One of the biggest misapprehensions about the personal statement is that you are involved in a personality contest with other candidates. This is not the case! Academics and admissions tutors are interested in the way you think and your understanding of a subject. They are less likely to be swayed by autobiographical details. So …
- Show don't tell. Time and again students think that they will impress tutors with rhetoric. Telling a tutor that you find a subject "thrilling" or "wondrous" is pointless. You need to show your enthusiasm through actual work. Depending on your chosen subject, this means examining specific texts, experiments, or ideas.
- Don’t just describe: analyse. Simply re-stating a piece of existing information has little value. University is all about being able to think independently and analytically so being able to demonstrate this is important.
- Listing books or activities is not going to show your academic ability. Just providing a list of texts you have read or topics you are interested in does not prove your enthusiasm or aptitude for a subject. It is much better to talk about a couple of selective ideas, texts or experiments.
- Develop your analysis of work experience. If you are lucky enough to have gone on relevant work experience, then go into detail. Simply listing multiple placements won't help your application. You need to analyse specific observations or ideas, or use the work experience as a starting point for further research.

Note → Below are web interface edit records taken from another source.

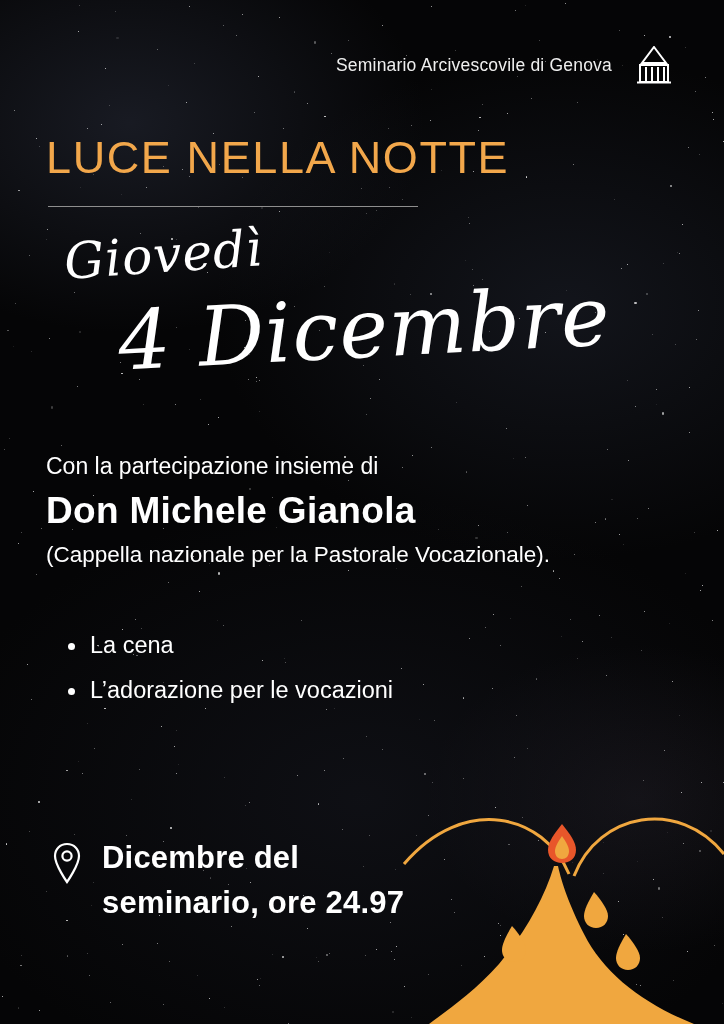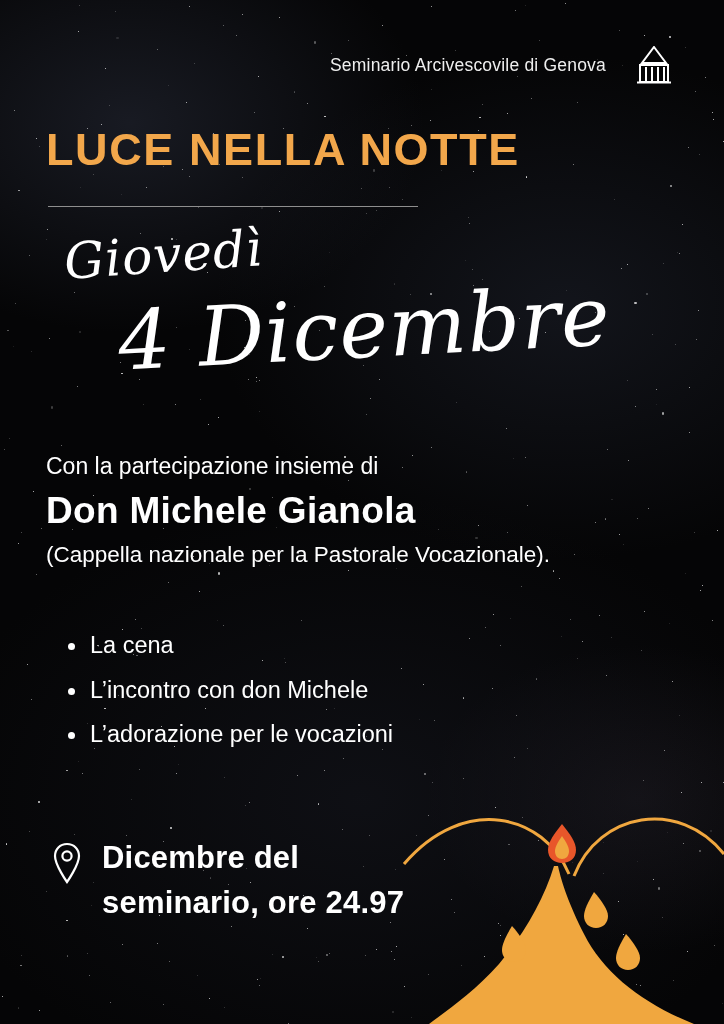"Seminario Arcivescovile di Genova" .header { gap: 20px -> 14px }
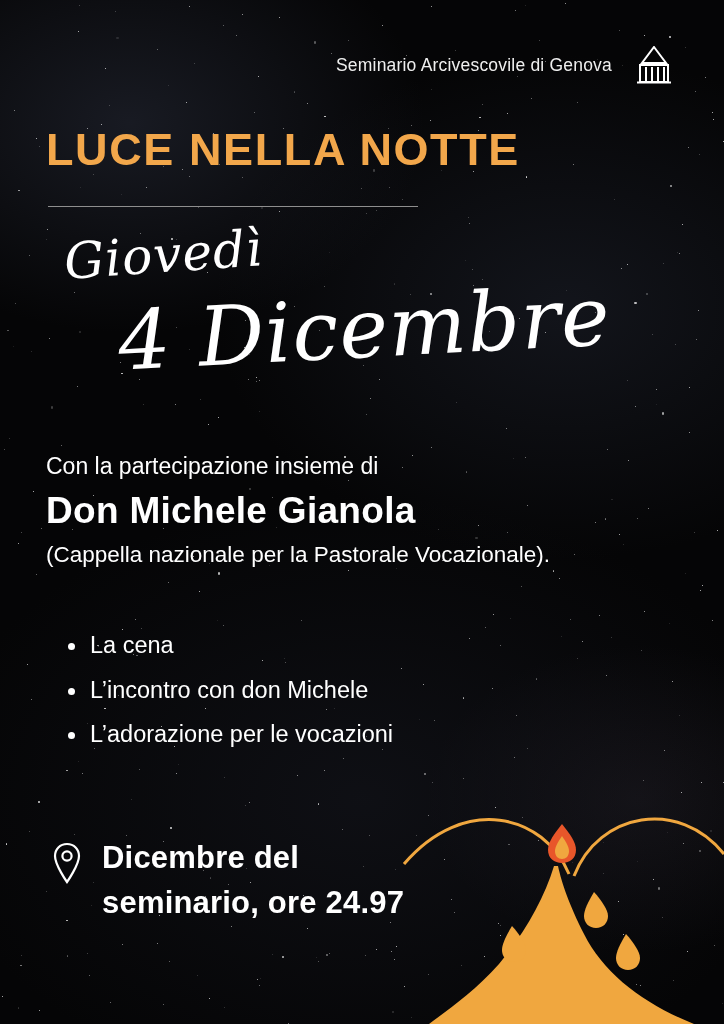"LUCE NELLA NOTTE" .title { font-weight: bold -> normal; top: 124px -> 132px }
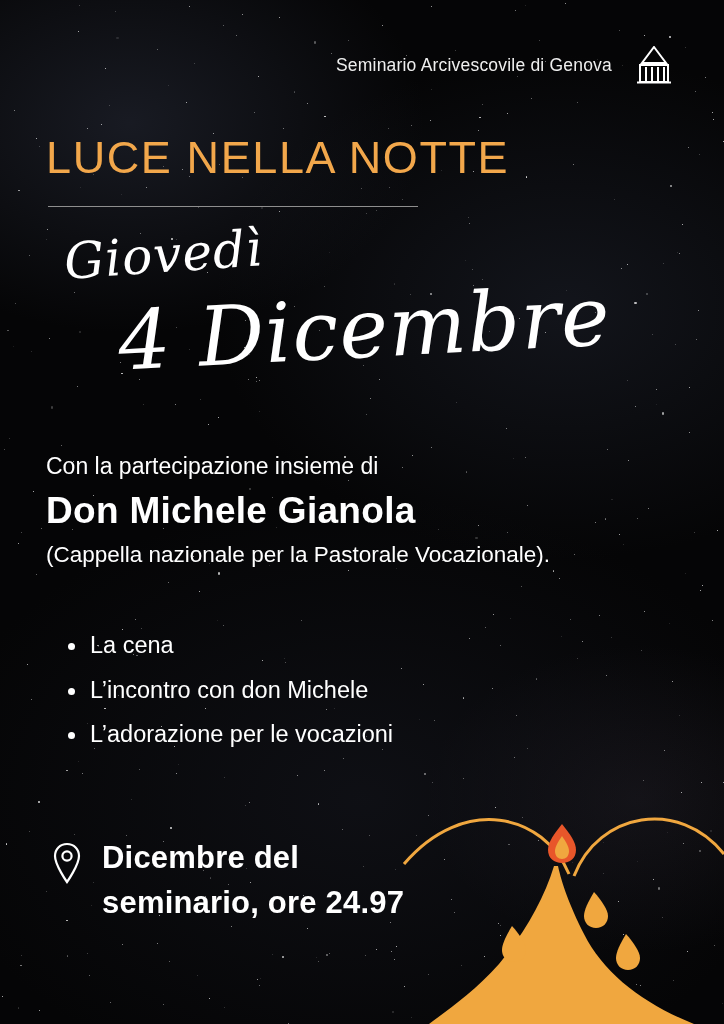"L’incontro con don Michele" li { html: <li>L’incontro con don Michele</li> -> none }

- Keep it subject focussed. Admissions tutors mainly use the personal statement to try and get a sense of your academic potential and interests. Going into great detail about your sporting or musical exploits is likely to waste space which could be used to showcase more relevant skills to undergraduate study. As a rough ratio, four fifths of your statement should be used to explore and develop specific analysis and one fifth should be used for extra-curricular activities.
WHERE to look for help with my Personal Statement?
Your first port of call should be your tutor, teacher or designated member of staff in charge of university applications. They will have seen hundreds of personal statements and will certainly be able to provide you with advice. If you are applying independently there is a wealth of helpful information accessible online, not least from the UCAS website itself.
WHEN should I start working my Personal Statement?
Leaving your application to the last minute is just not advisable. Schools will often set their own deadlines – make sure you keep to them! However, should you wish to be organised it is advisable to start writing over the summer holidays before your last year at school. This will allow you to go back to school with a version that your teachers/tutor will be able to comment on quickly giving you plenty of time to refine it before being ready to submit. Finally, it is worth noting that the deadline for all applications to Oxford, Cambridge, and most courses in medicine, dentistry, and veterinary medicine/science falls on 15th October each year. The deadline for the majority of undergraduate courses is on 15th January.